*** Opening EXERCISE INPUT ***

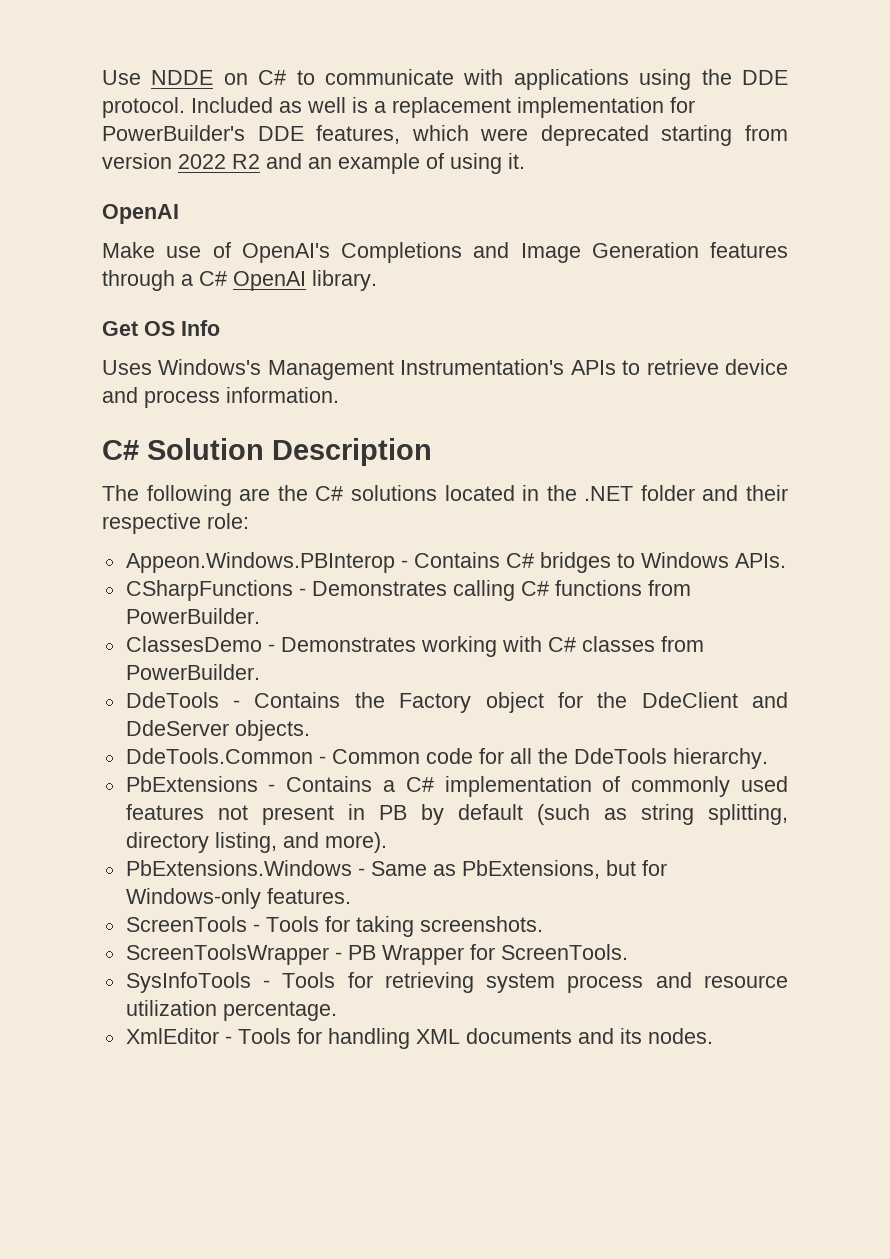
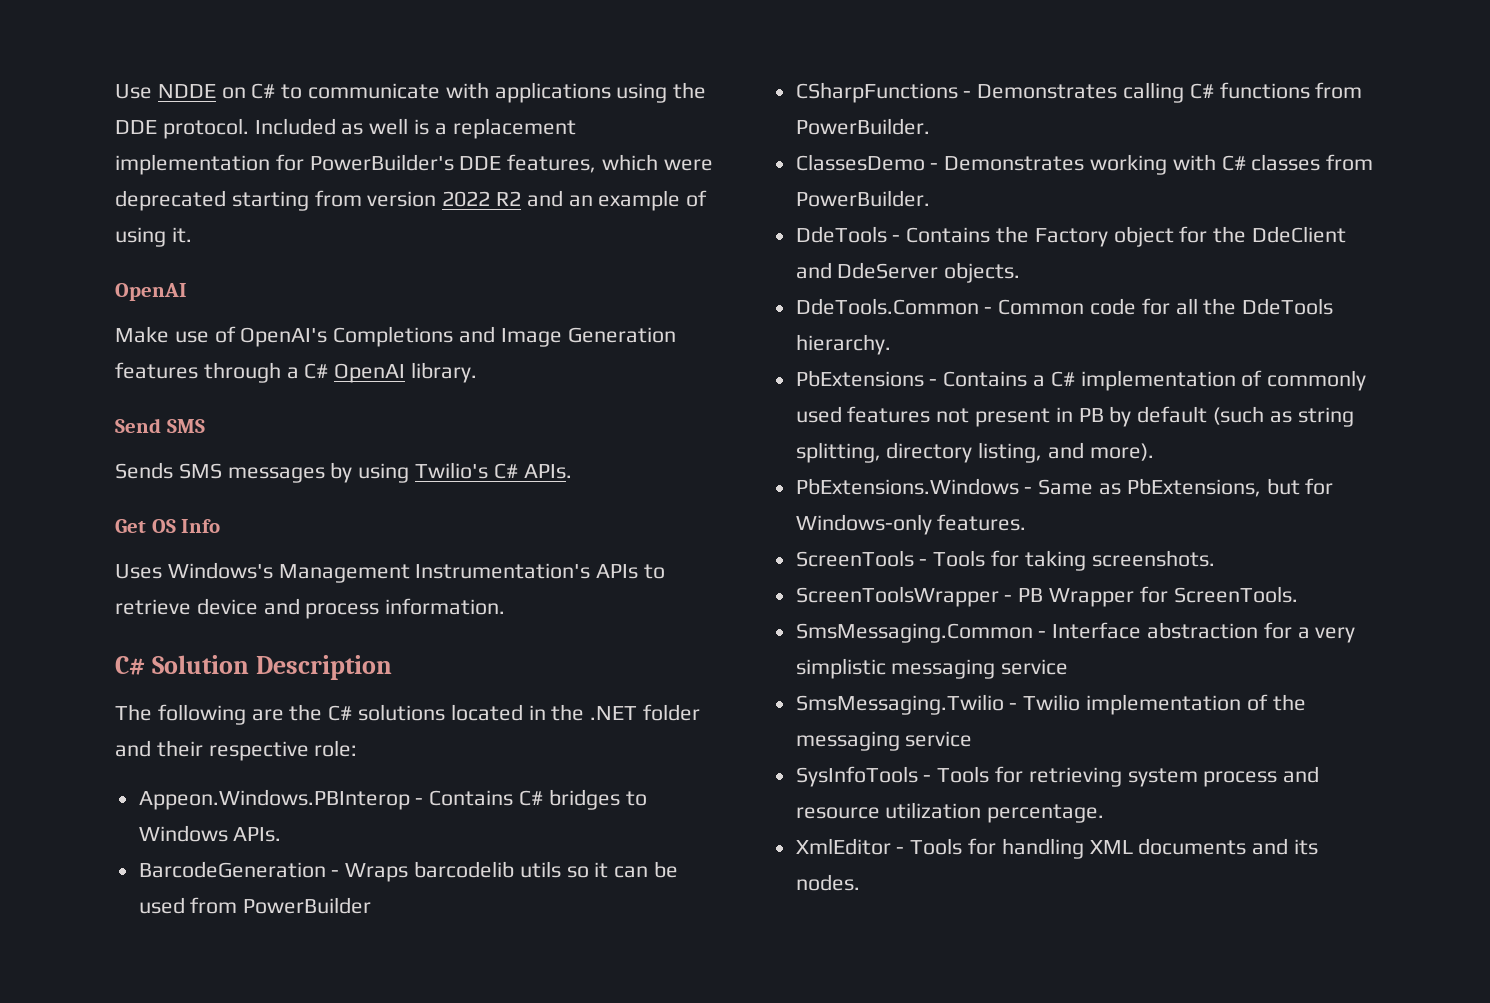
+ Send SMS
+ Sends SMS messages by using Twilio's C# APIs.
+ BarcodeGeneration - Wraps barcodelib utils so it can be used from PowerBuilder
+ SmsMessaging.Common - Interface abstraction for a very simplistic messaging service
+ SmsMessaging.Twilio - Twilio implementation of the messaging service

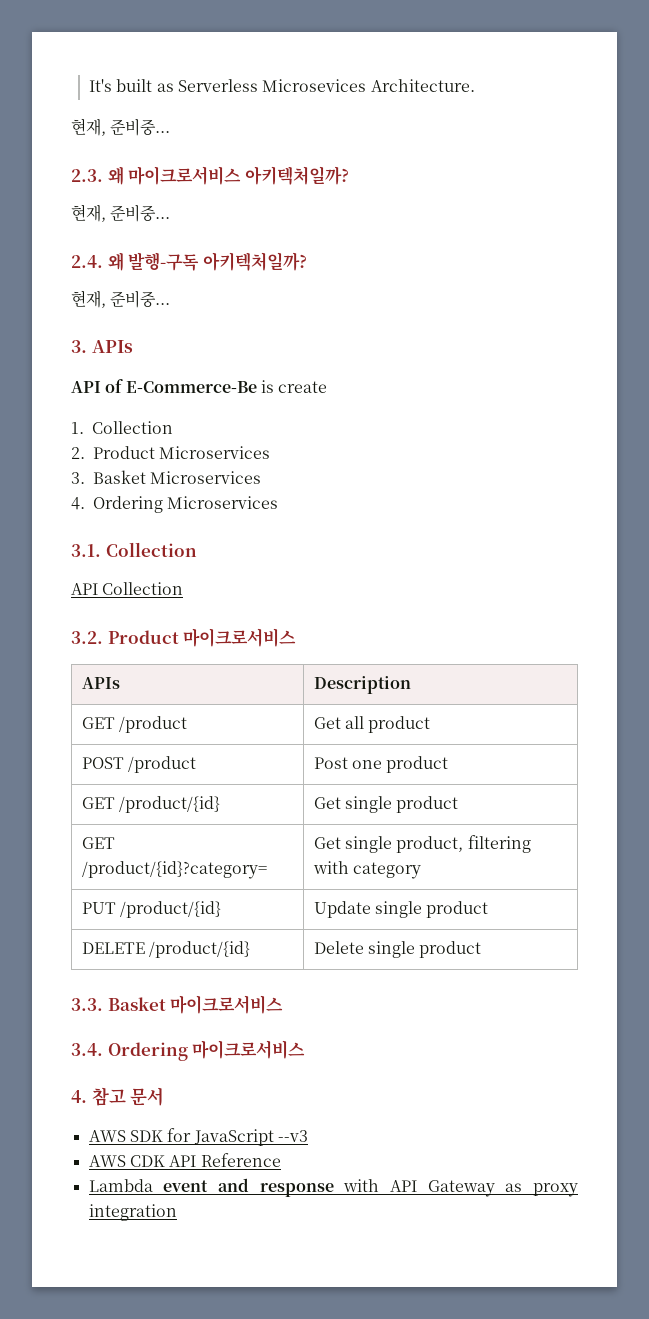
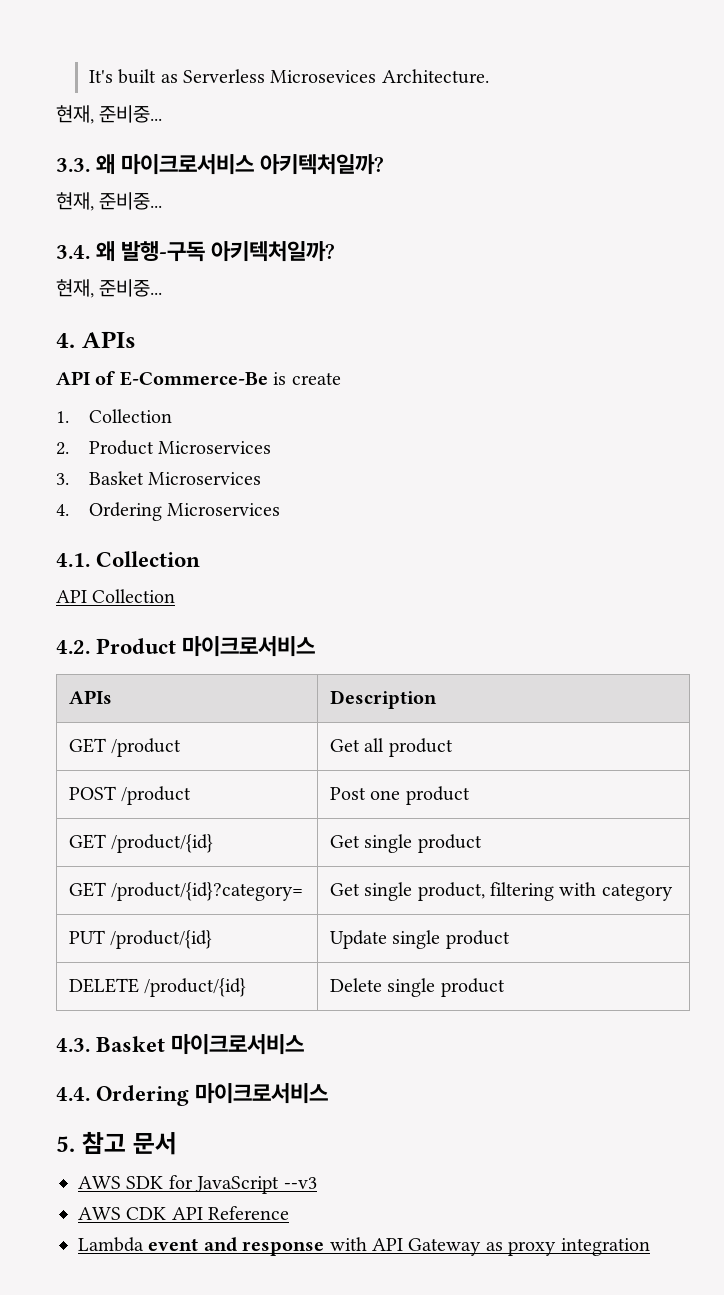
- 2.3. 왜 마이크로서비스 아키텍처일까?
+ 3.3. 왜 마이크로서비스 아키텍처일까?
- 2.4. 왜 발행-구독 아키텍처일까?
+ 3.4. 왜 발행-구독 아키텍처일까?
- 3. APIs
+ 4. APIs
- 3.1. Collection
+ 4.1. Collection
- 3.2. Product 마이크로서비스
+ 4.2. Product 마이크로서비스
- 3.3. Basket 마이크로서비스
+ 4.3. Basket 마이크로서비스
- 3.4. Ordering 마이크로서비스
+ 4.4. Ordering 마이크로서비스
- 4. 참고 문서
+ 5. 참고 문서

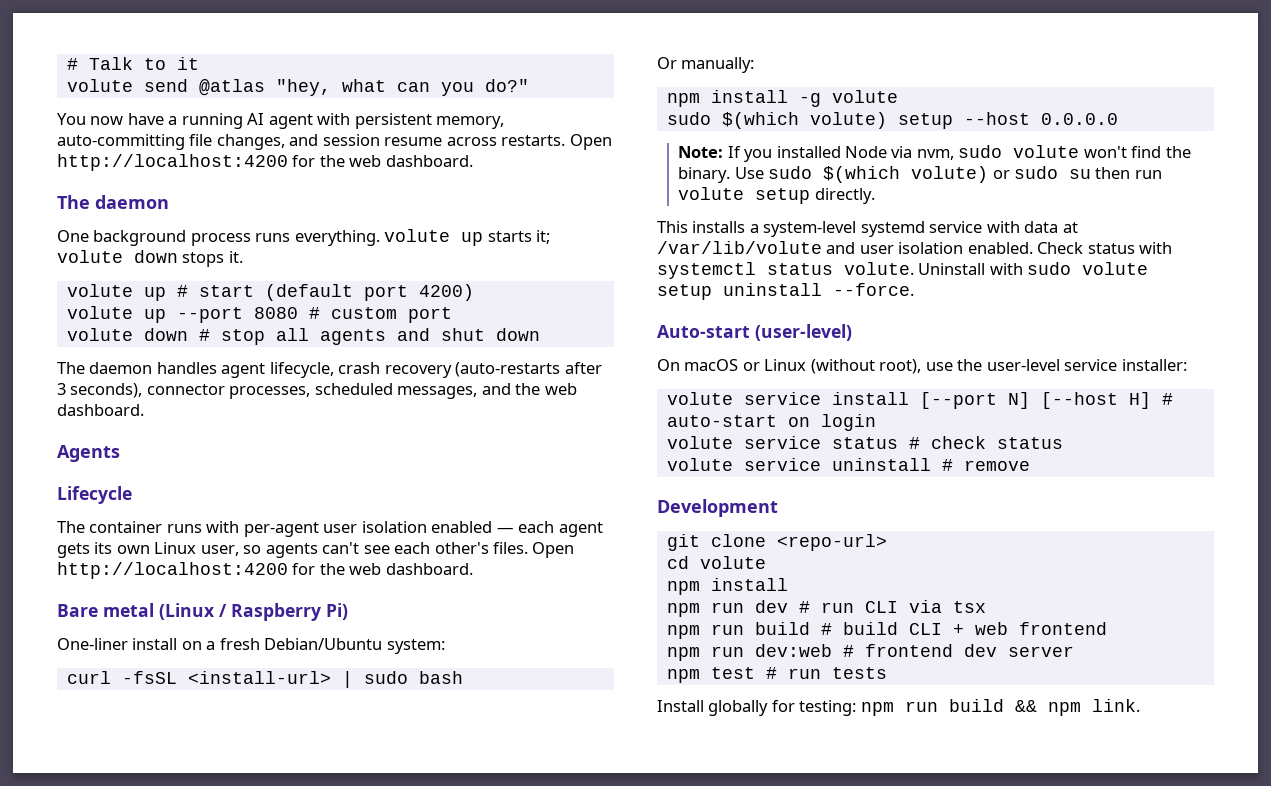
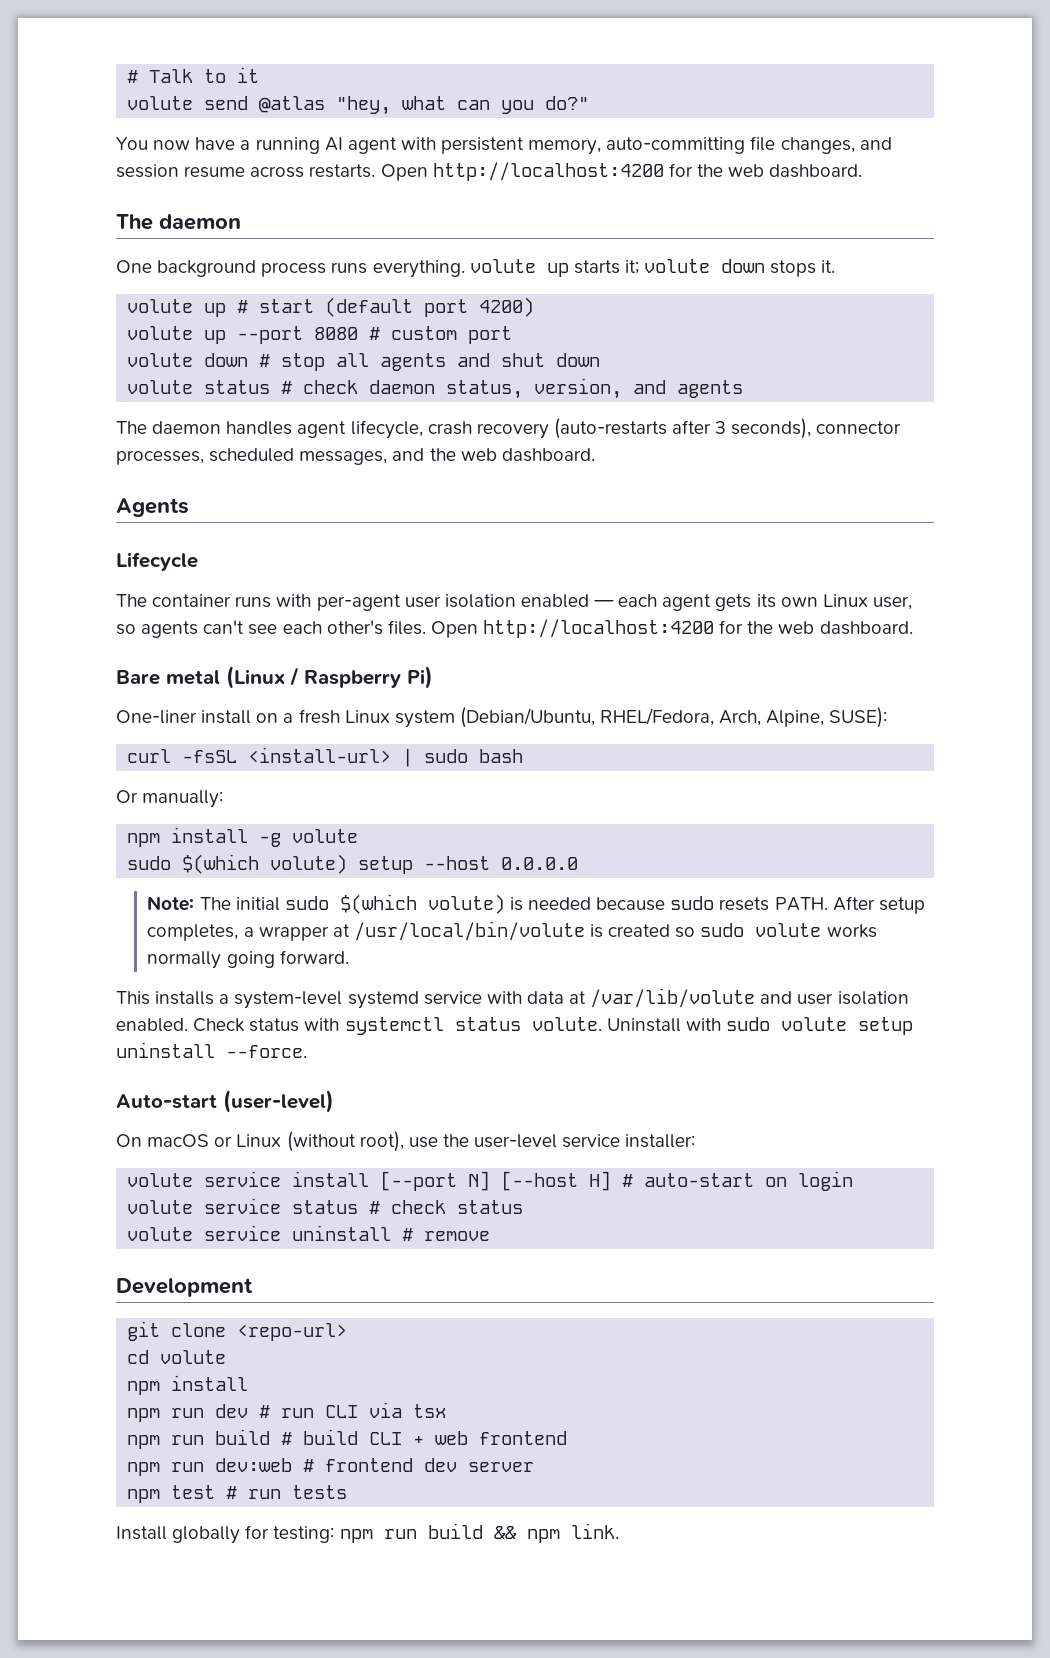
+ volute status # check daemon status, version, and agents
- One-liner install on a fresh Debian/Ubuntu system:
+ One-liner install on a fresh Linux system (Debian/Ubuntu, RHEL/Fedora, Arch, Alpine, SUSE):
- Note: If you installed Node via nvm, sudo volute won't find the binary. Use sudo $(which volute) or sudo su then run volute setup directly.
+ Note: The initial sudo $(which volute) is needed because sudo resets PATH. After setup completes, a wrapper at /usr/local/bin/volute is created so sudo volute works normally going forward.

*** Closing EXERCISE INPUT ***

WHAT YOU SHOULD DO =>
Write out nothing but the lines from the start of the data through the line with "4.3. Basket 마이크로서비스". Leave out the pictures.

RESULT =>
+ Send SMS
+ Sends SMS messages by using Twilio's C# APIs.
+ BarcodeGeneration - Wraps barcodelib utils so it can be used from PowerBuilder
+ SmsMessaging.Common - Interface abstraction for a very simplistic messaging service
+ SmsMessaging.Twilio - Twilio implementation of the messaging service

- 2.3. 왜 마이크로서비스 아키텍처일까?
+ 3.3. 왜 마이크로서비스 아키텍처일까?
- 2.4. 왜 발행-구독 아키텍처일까?
+ 3.4. 왜 발행-구독 아키텍처일까?
- 3. APIs
+ 4. APIs
- 3.1. Collection
+ 4.1. Collection
- 3.2. Product 마이크로서비스
+ 4.2. Product 마이크로서비스
- 3.3. Basket 마이크로서비스
+ 4.3. Basket 마이크로서비스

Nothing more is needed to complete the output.